While much of November was spent in a haze of late nights, early mornings and repetitive strain injury as a result of my constant writing, I did thankfully manage to squeeze in some bookish time to read The Secret Keeper by Kate Morton.
I’ve read and enjoyed her three previous novels; The House at Riverton, The Forgotten Garden and The Distant Hours and so, much like when I work my way through other authors’ bodies of work, I had high hopes for Kate Morton’s latest tome.
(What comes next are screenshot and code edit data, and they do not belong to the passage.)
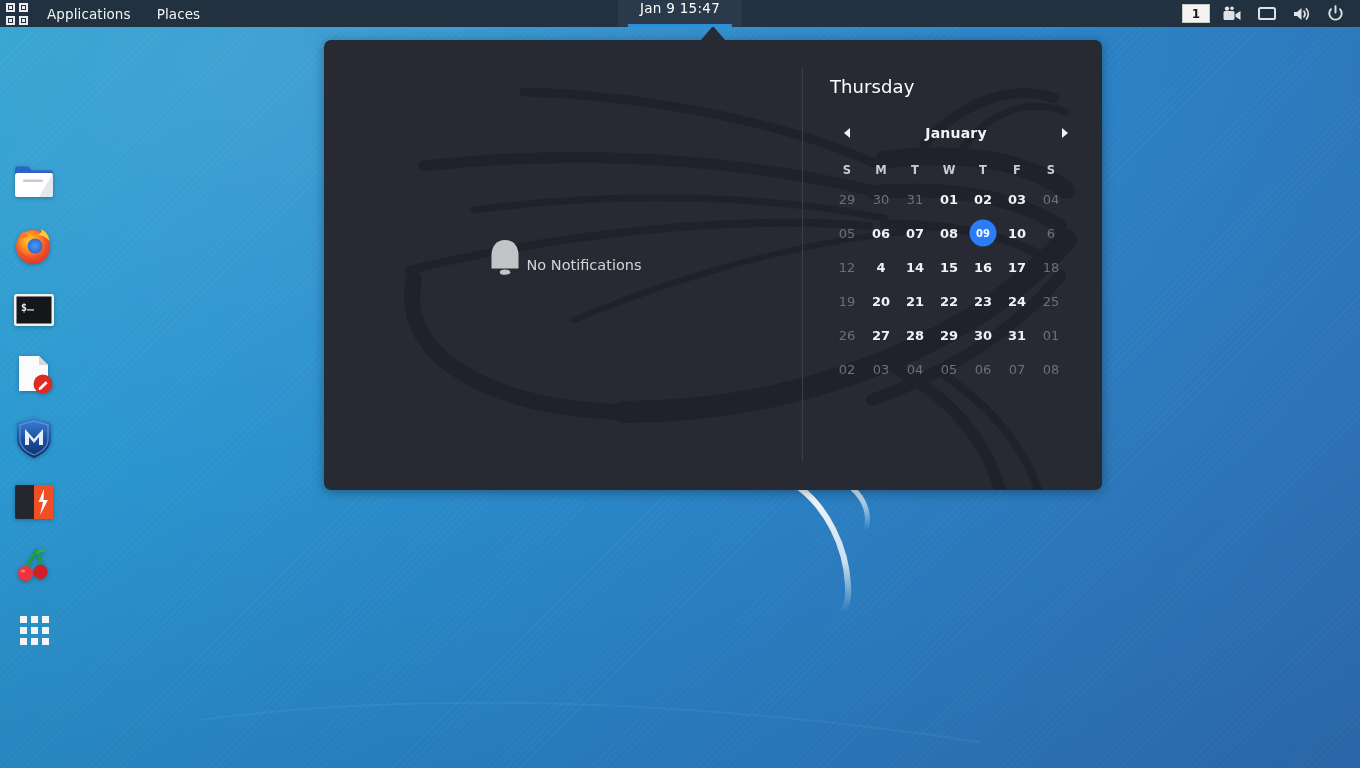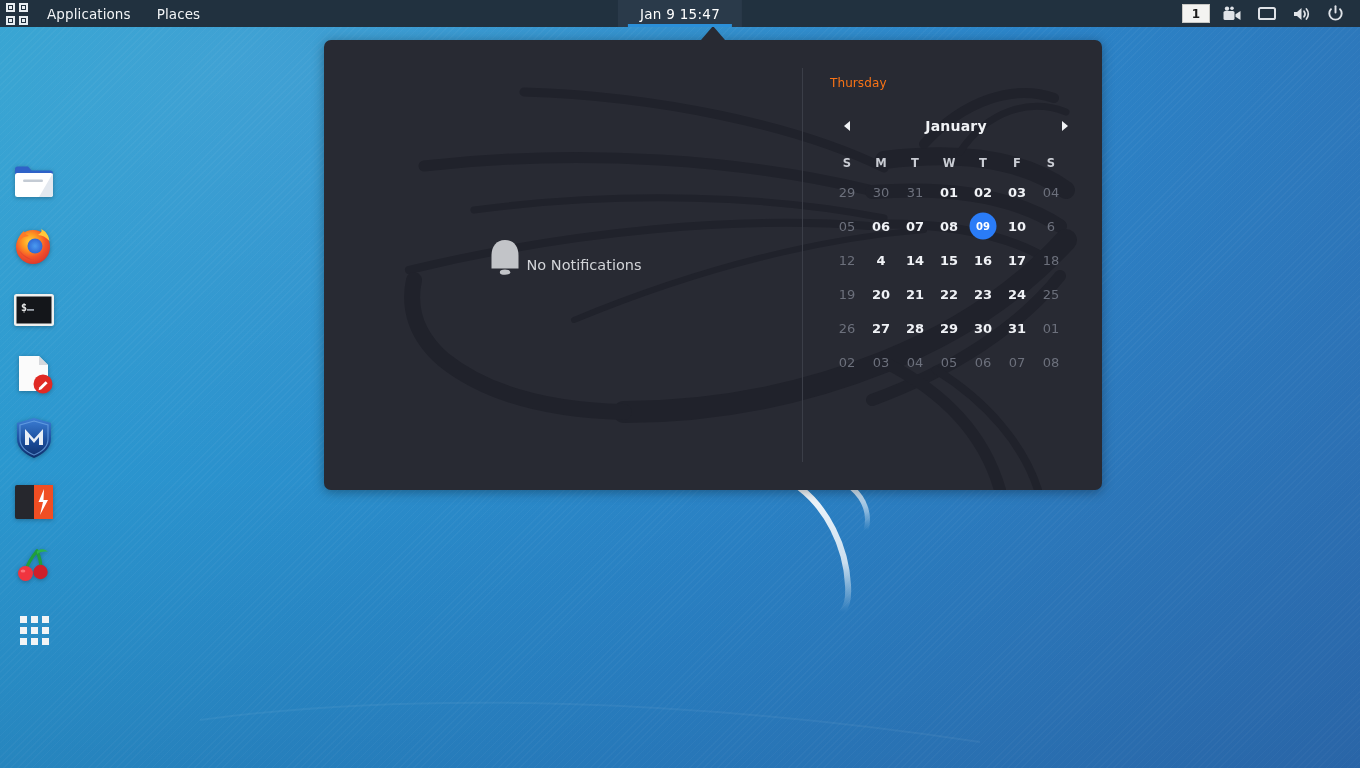--- a/index.html
+++ b/index.html
@@ -62,7 +62,7 @@
   
   #clock-wrap {
     position:absolute; left:50%; transform:translateX(-50%);
-    top:0; height:27px; display:flex; align-items:center; justify-content:center;
+    top:0; height:27px; display:flex; justify-content:center;
     padding:0 22px;
     background:#2a3a4a;
   }

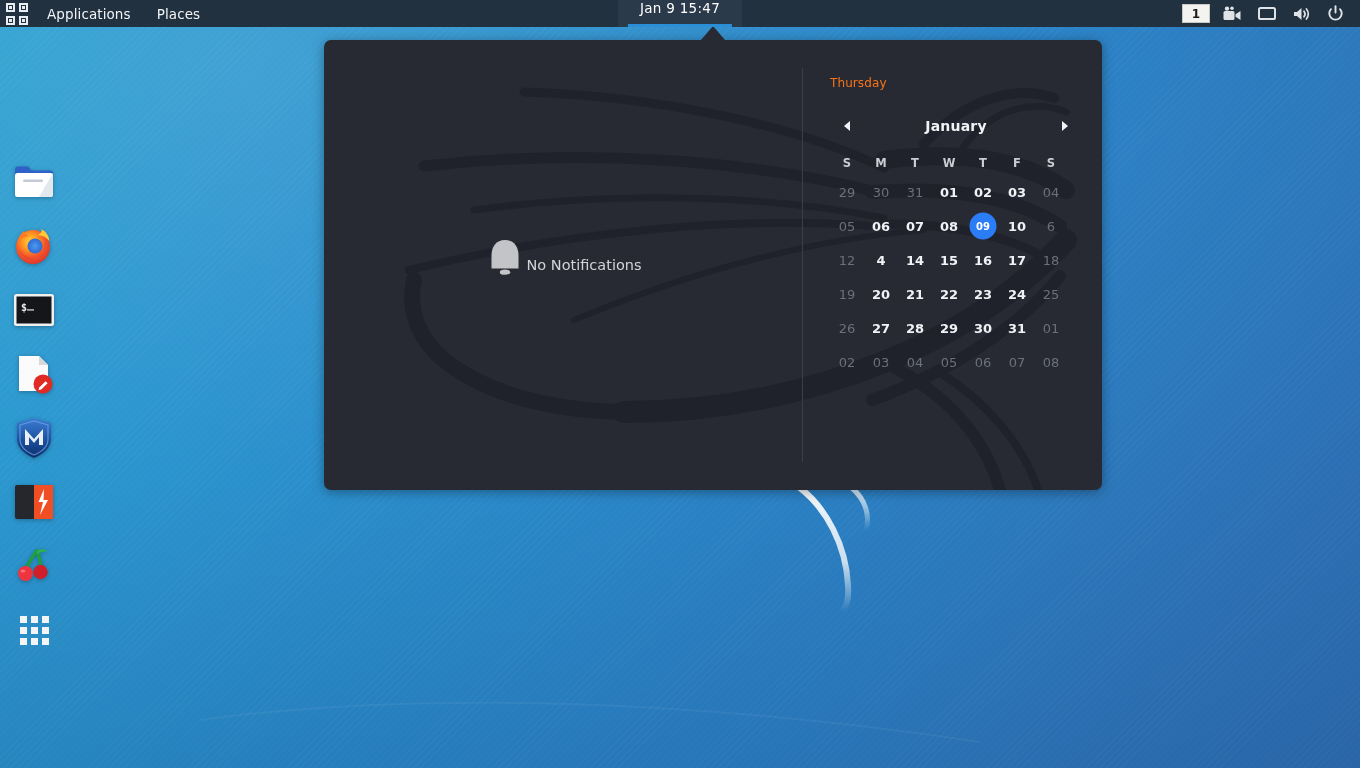--- a/index.html
+++ b/index.html
@@ -126,7 +126,7 @@
     padding:36px 20px 0 28px;
     position:relative;
   }
-  #cal-weekday { color:#f97316; font-size:12px; letter-spacing:.1px; margin-bottom:15px; }
+  #cal-weekday { color:#ffffff; font-size:18px; letter-spacing:.1px; margin-bottom:15px; }
   #cal-fulldate { color:#b6bac2; font-size:22px; font-weight:300; letter-spacing:.2px; }
 
   #month-nav {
Much like her previous books, The Secret Keeper spans a triple time frame that is cleverly interwoven as the plot progresses. The story opens on a summer’s day in Suffolk in 1961 when sixteen year old Laurel witnesses the murder of a man at the hands of her mother, Dorothy, unbeknown to the rest of her family. The police arrive and the matter is dealt with, but it is many decades before Laurel uncovers her mother’s hidden past and the real reason a man was murdered.
The Secret Keeper is also set in 1930s London, when a young Dorothy has left her family behind to work in London as a lady’s companion. It is there that she meets and falls in love with Jimmy, and she makes the acquaintance of the rich and glamorous Vivien, wife of famous novelist Henry Jenkins. Now in her sixties, Laurel is trying to piece together the events that led to the horrific crime she witnessed as an innocent teenager.
The Secret Keeper is a beautifully written book that explores secrets, guilt and the fine line between dreams and reality. The perfect book for a dismal afternoon read, Kate Morton has further cemented her status as a truly wonderful teller of stories.
About The Secret Keeper
During a summer party at the family farm in the English countryside, sixteen-year-old Laurel Nicolson has escaped to her childhood tree house and is happily dreaming of the future. She spies a stranger coming up the long road to the farm and watches as her mother speaks to him. Before the afternoon is over, Laurel will witness a shocking crime. A crime that challenges everything she knows about her family and especially her mother, Dorothy—her vivacious, loving, nearly perfect mother.
Now, fifty years later, Laurel is a successful and well-regarded actress living in London. The family is gathering at Greenacres farm for Dorothy’s ninetieth birthday. Realizing that this may be her last chance, Laurel searches for answers to the questions that still haunt her from that long-ago day, answers that can only be found in Dorothy’s past.
Dorothy’s story takes the reader from pre–WWII England through the blitz, to the ’60s and beyond. It is the secret history of three strangers from vastly different worlds—Dorothy, Vivien, and Jimmy—who meet by chance in wartime London and whose lives are forever entwined. The Secret Keeper explores longings and dreams and the unexpected consequences they sometimes bring. It is an unforgettable story of lovers and friends, deception and passion that is told—in Morton’s signature style—against a backdrop of events that changed the world.
About Kate Morton
Kate Morton was born in South Australia, grew up in the mountains of south-east Queensland and now lives with her family in London and Australia. She has degrees in dramatic art and English literature, and harboured dreams of joining the Royal Shakespeare Company until she realised that it was words she loved more than performing. Kate still feels a pang of longing each time she goes to the theatre and the house lights dim.
“I fell deeply in love with books as a child and believe that reading is freedom; that to read is to live a thousand lives in one; that fiction is a magical conversation between two people – you and me – in which our minds meet across time and space. I love books that conjure a world around me, bringing their characters and settings to life, so that the real world disappears and all that matters, from beginning to end, is turning one more page.”
Kate Morton’s five novels – The House at Riverton, The Forgotten Garden, The Distant Hours, The Secret Keeper and The Lake House – have all been New York Times bestsellers, Sunday Times bestsellers and international number 1 bestsellers; they are published in 34 languages, across 42 countries.
Kate’s sixth novel, The Clockmaker’s Daughter, will be published in September/October 2018.